There is also a question of the generalizability of data obtained from the population-based cohorts. For example, the US FRAX model was formulated from data from the Rochester cohort, which was recruited from two random population samples in Olmsted County, Minnesota. This community is predominantly White and is better educated than the White population of the USA as a whole [23]. In addition, recent data have shown that the incidence of hip fracture among Olmsted County residents is declining [24]. Therefore, the incidence and mortality data in the US FRAX model may not reflect current incidence and mortality rates.

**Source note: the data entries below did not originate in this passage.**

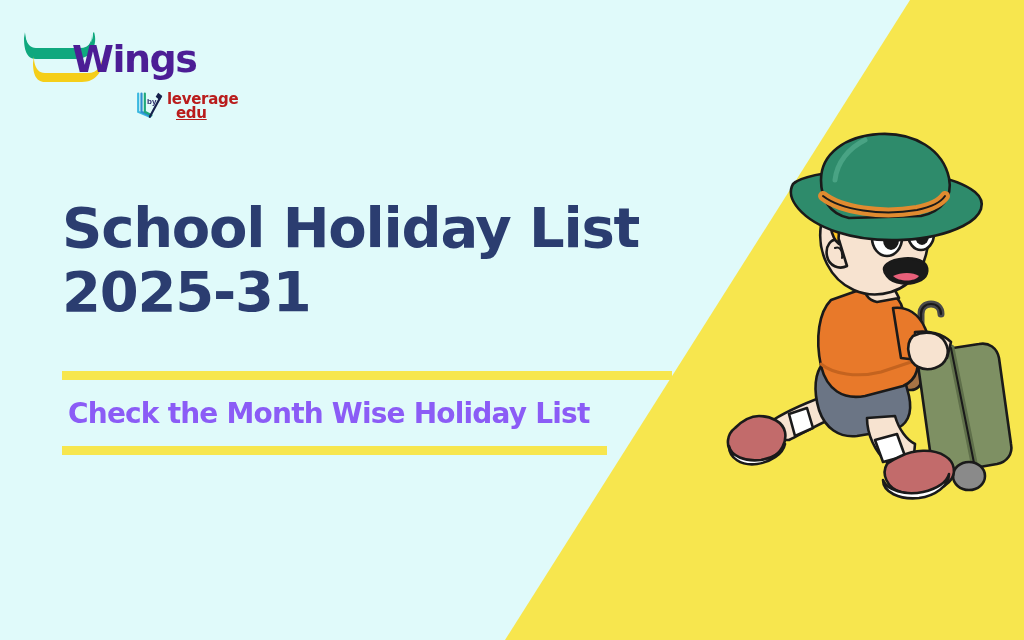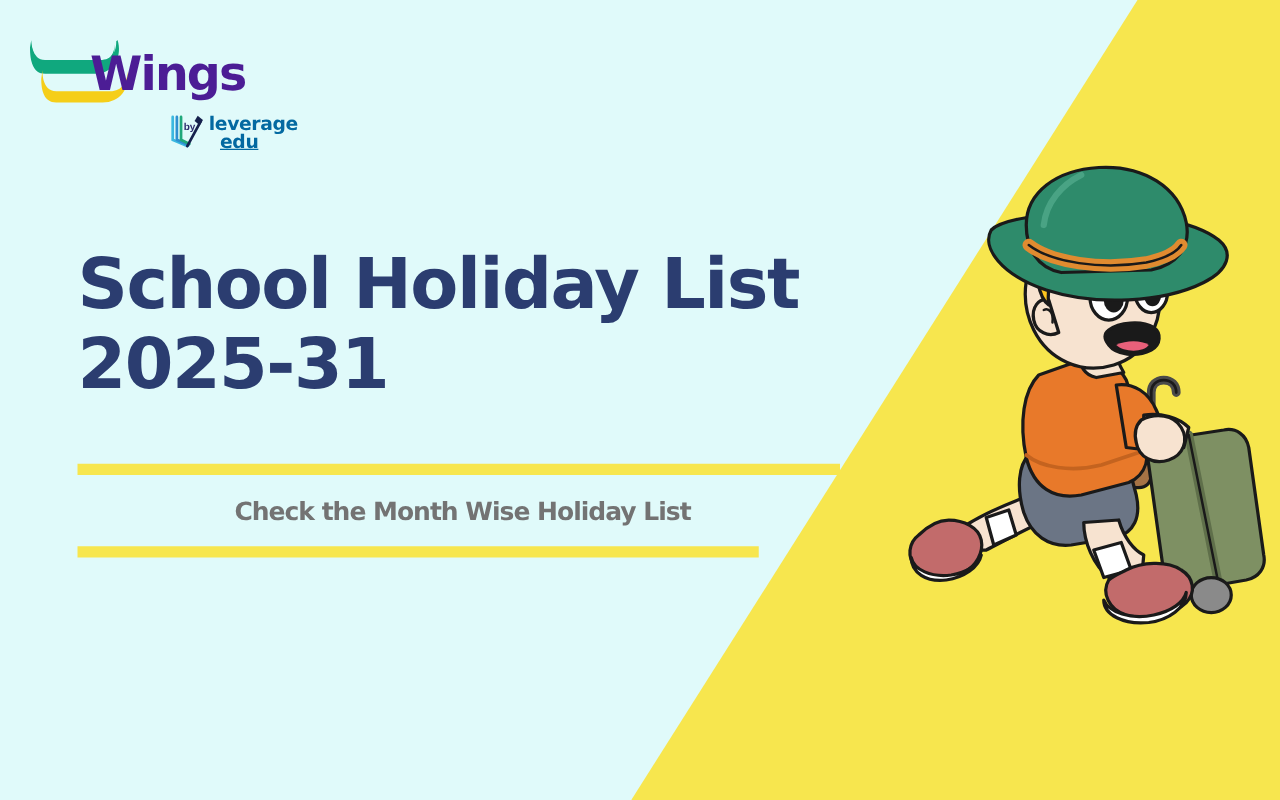--- a/index.html
+++ b/index.html
@@ -78,7 +78,7 @@
     top: 4px;
     font-size: 15px;
     font-weight: bold;
-    color: #0369a1;
+    color: #b91c1c;
     line-height: 0.95;
     letter-spacing: -0.3px;
     font-family: "DejaVu Sans", sans-serif;

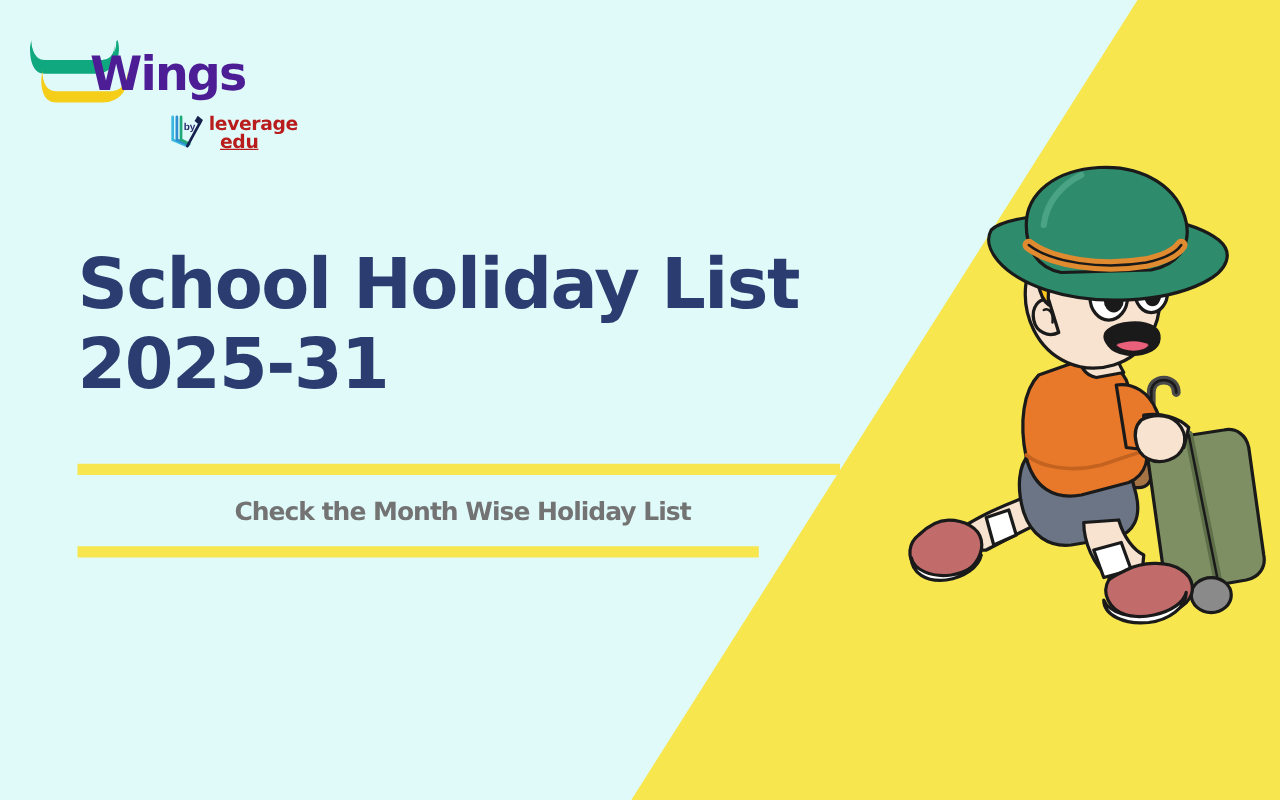--- a/index.html
+++ b/index.html
@@ -117,14 +117,13 @@
   .rule.bottom { width: 545px; }
   .subtitle {
     font-family: "DejaVu Sans", sans-serif;
-    font-size: 20px;
-    font-weight: bold;
-    color: #737373;
+    font-size: 28px;
+    font-weight: bold;
+    color: #8b5cf6;
     letter-spacing: -0.8px;
     margin: 0;
     padding: 17px 0 16px 6px;
     white-space: nowrap;
-    text-align: center;
   }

The use of FRAX sometimes results in 10-year fracture probabilities that lead to treatment recommendations that contradict those of the National Osteoporosis Foundation. For example, a 50-year-old postmenopausal woman with a body mass index of 24.1 kg/m2, no clinical risk factors, and a T-score of −2.5 meets the threshold for pharmacological therapy on the basis of the T-score; however, the fracture probabilities calculated with the FRAX tool (8.7% for a major osteoporotic fracture and 2.5% for a hip fracture) are below the treatment threshold. Conversely, an 80-year-old postmenopausal woman with the same body mass index, a parental history of hip fracture, and a T-score of −1.0 has 10-year risks of 26% and 9.9%, respectively, for a major osteoporotic fracture and for a hip fracture—a level of risk at which treatment should be considered [25]. Yet, there is no strong evidence to support treatment of patients with this level of bone mineral density. In addition, FRAX may not accurately predict fracture risk across all age groups [22]. Furthermore, fracture risk probabilities calculated with FRAX are not valid for patients who have already received pharmacological treatment for osteoporosis such as bisphosphonates.

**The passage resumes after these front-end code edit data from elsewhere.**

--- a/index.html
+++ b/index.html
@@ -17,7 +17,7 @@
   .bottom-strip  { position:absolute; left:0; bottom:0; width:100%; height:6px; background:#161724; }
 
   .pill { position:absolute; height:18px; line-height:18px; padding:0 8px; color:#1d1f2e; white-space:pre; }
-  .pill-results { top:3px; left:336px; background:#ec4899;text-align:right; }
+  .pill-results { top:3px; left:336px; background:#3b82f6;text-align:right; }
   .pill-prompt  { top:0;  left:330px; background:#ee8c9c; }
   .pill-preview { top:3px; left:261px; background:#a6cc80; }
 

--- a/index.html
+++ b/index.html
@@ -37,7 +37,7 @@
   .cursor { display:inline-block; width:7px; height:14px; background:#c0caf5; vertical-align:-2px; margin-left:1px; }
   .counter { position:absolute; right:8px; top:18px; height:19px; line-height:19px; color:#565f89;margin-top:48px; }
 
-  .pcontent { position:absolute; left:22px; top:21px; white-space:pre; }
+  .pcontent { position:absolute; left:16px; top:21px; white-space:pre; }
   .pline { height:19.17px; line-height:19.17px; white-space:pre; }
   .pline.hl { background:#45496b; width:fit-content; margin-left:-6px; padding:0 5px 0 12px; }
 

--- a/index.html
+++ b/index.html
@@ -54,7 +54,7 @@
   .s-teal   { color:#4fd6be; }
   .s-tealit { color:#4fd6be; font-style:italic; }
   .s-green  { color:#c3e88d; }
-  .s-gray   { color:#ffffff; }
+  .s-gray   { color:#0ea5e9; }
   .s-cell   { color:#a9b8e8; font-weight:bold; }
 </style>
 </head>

The magnitude by which FRAX may over- or underestimate fracture risk has been studied using large population databases, and procedures for adjusting FRAX probability have been proposed [26, 27]. As an example, an analysis of the Canadian Manitoba BMD database shows that when there is discordance between lumbar spine and femoral neck BMD, the FRAX estimate for major osteoporotic fracture may be increased or decreased by one-tenth for each rounded T-score difference or offset between lumbar spine and femoral neck (e.g., when the lumbar spine T-score is 1.0 less than the femoral neck T-score, the 10-year probability of major osteoporotic fracture can be increased by one-tenth) [26]. Another analysis using the UK General Practice Research Database showed that for patients exposed to high-dose glucocorticoids (prednisolone >7.5 mg/day or equivalent), the 10-year probability of major osteoporotic fracture may be increased by 15 percent and the 10-year probability of hip increased by 20 percent [27]. The increase in fracture risk associated with type II diabetes mellitus may be captured by entering “yes” for rheumatoid arthritis in the FRAX algorithm [28]. With modifications such as these, the FRAX probability of fracture can be refined [29]. However, these correction factors have not been computed for the majority of countries represented by FRAX, including the USA. Thus, they should be applied to US populations with caution.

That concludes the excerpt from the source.